## ABOUT THIS EXERCISE
Collect each line of the entries that holds the string "beautifulsoup".

#####

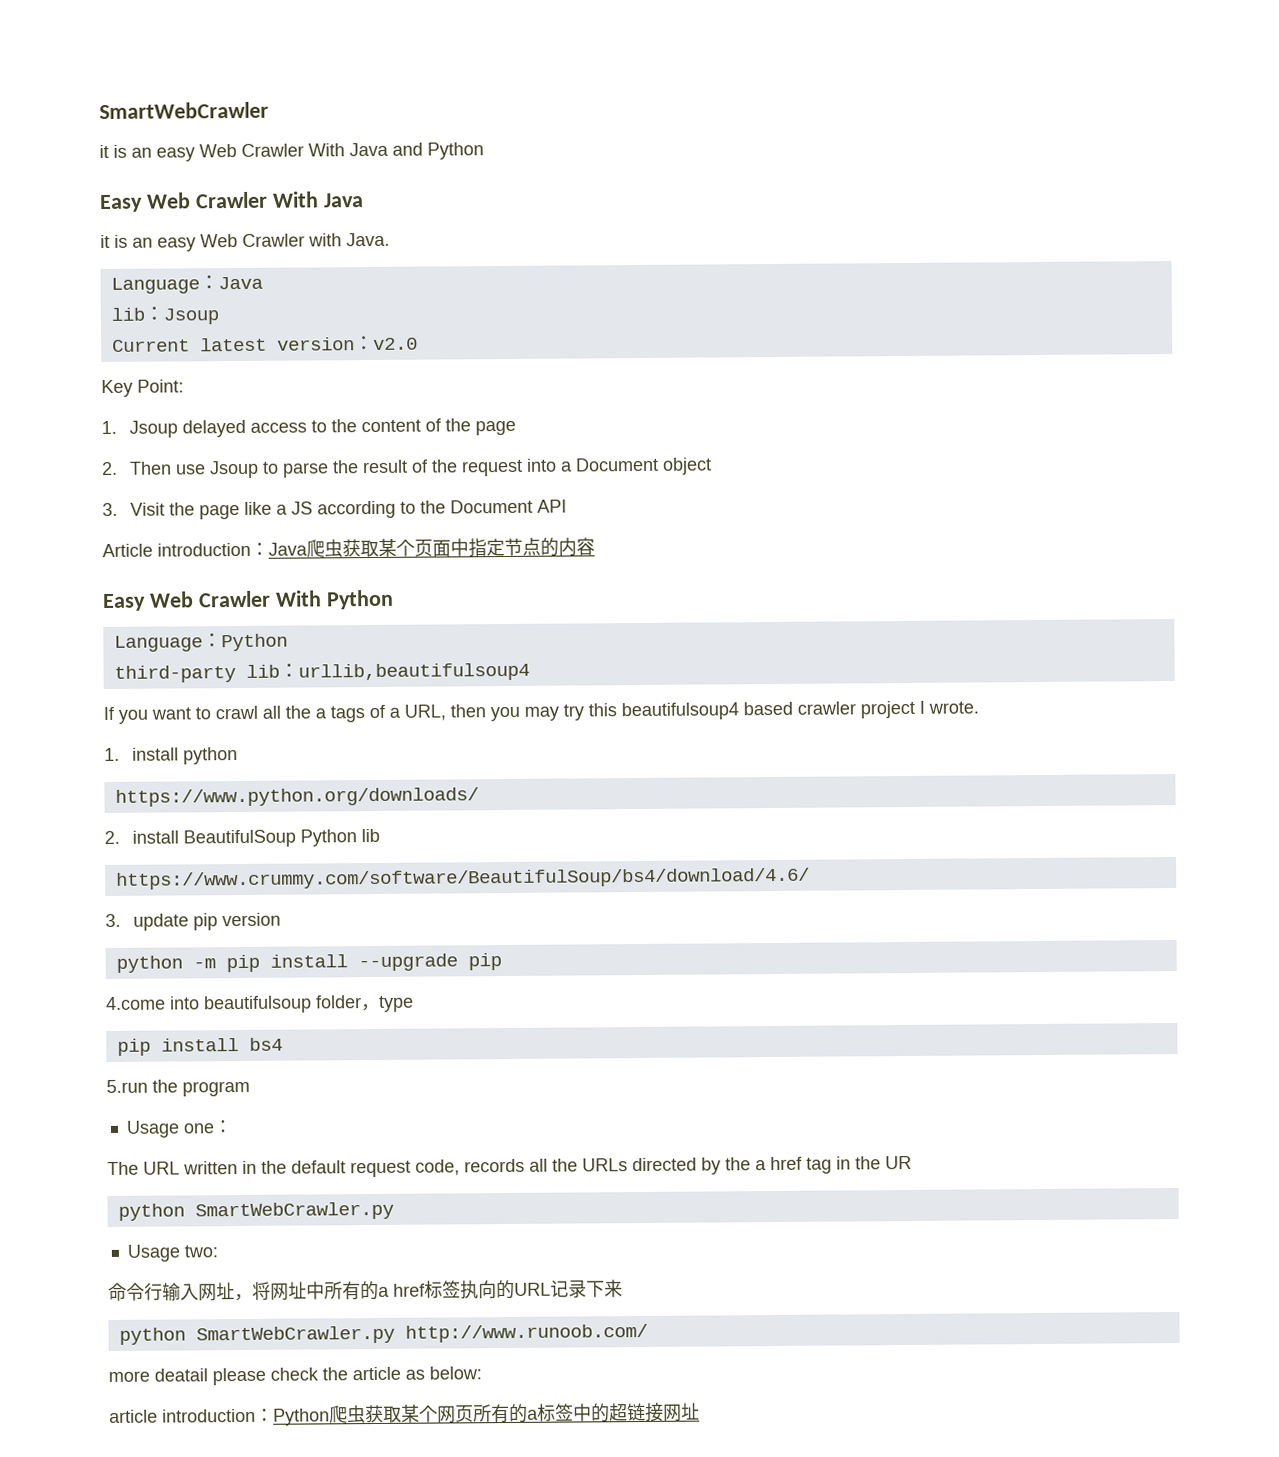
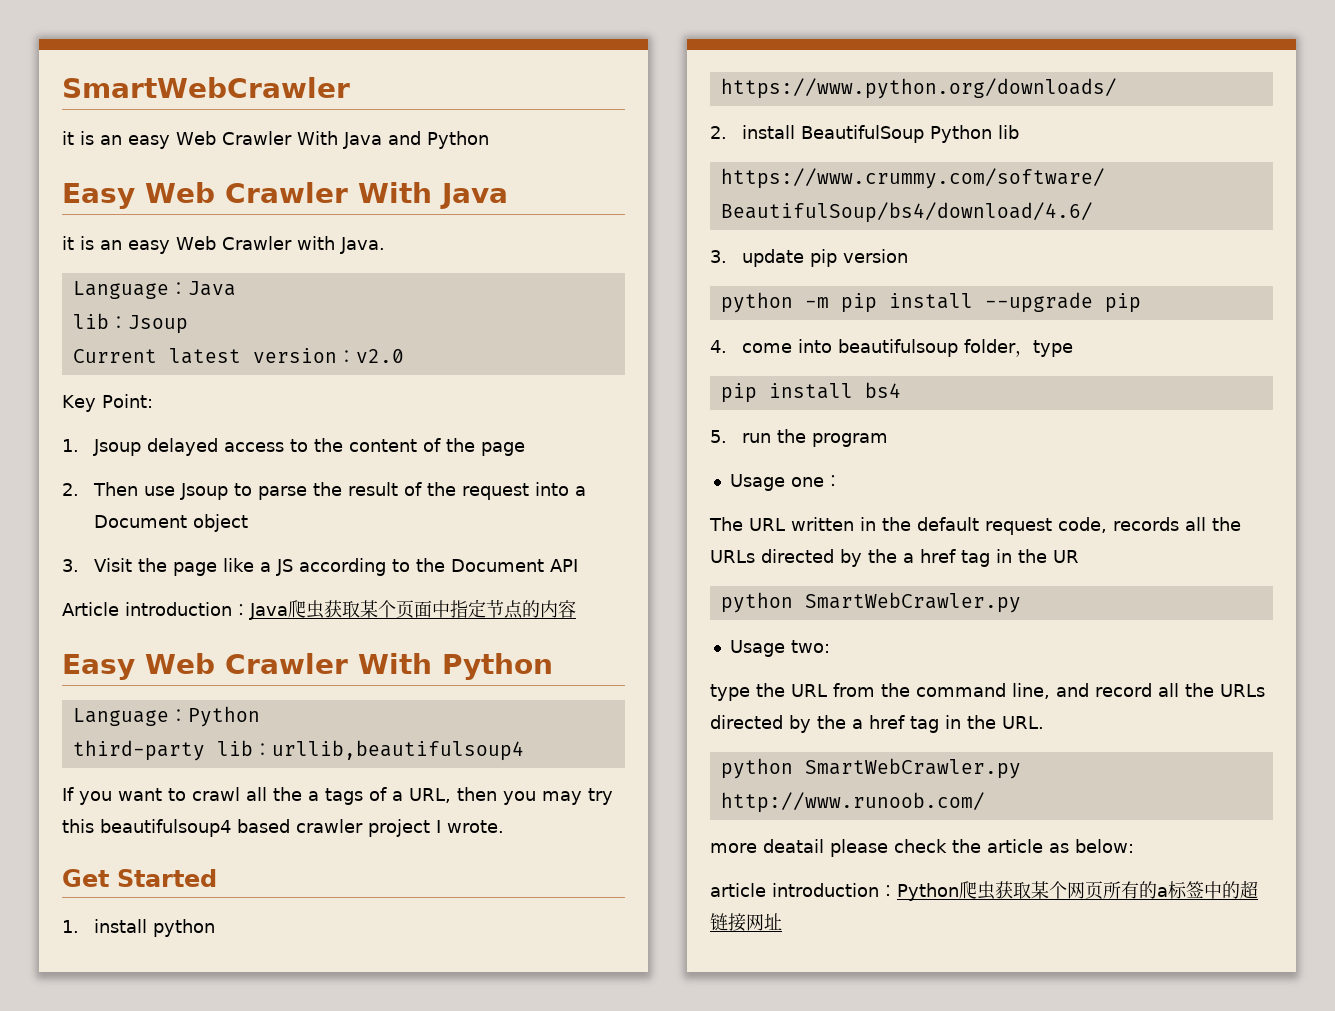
+ Get Started
- 4.come into beautifulsoup folder，type
+ 4. come into beautifulsoup folder，type
- 5.run the program
+ 5. run the program
- 命令行输入网址，将网址中所有的a href标签执向的URL记录下来
+ type the URL from the command line, and record all the URLs directed by the a href tag in the URL.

#####

## WRITTEN ANSWER
- 4.come into beautifulsoup folder，type
+ 4. come into beautifulsoup folder，type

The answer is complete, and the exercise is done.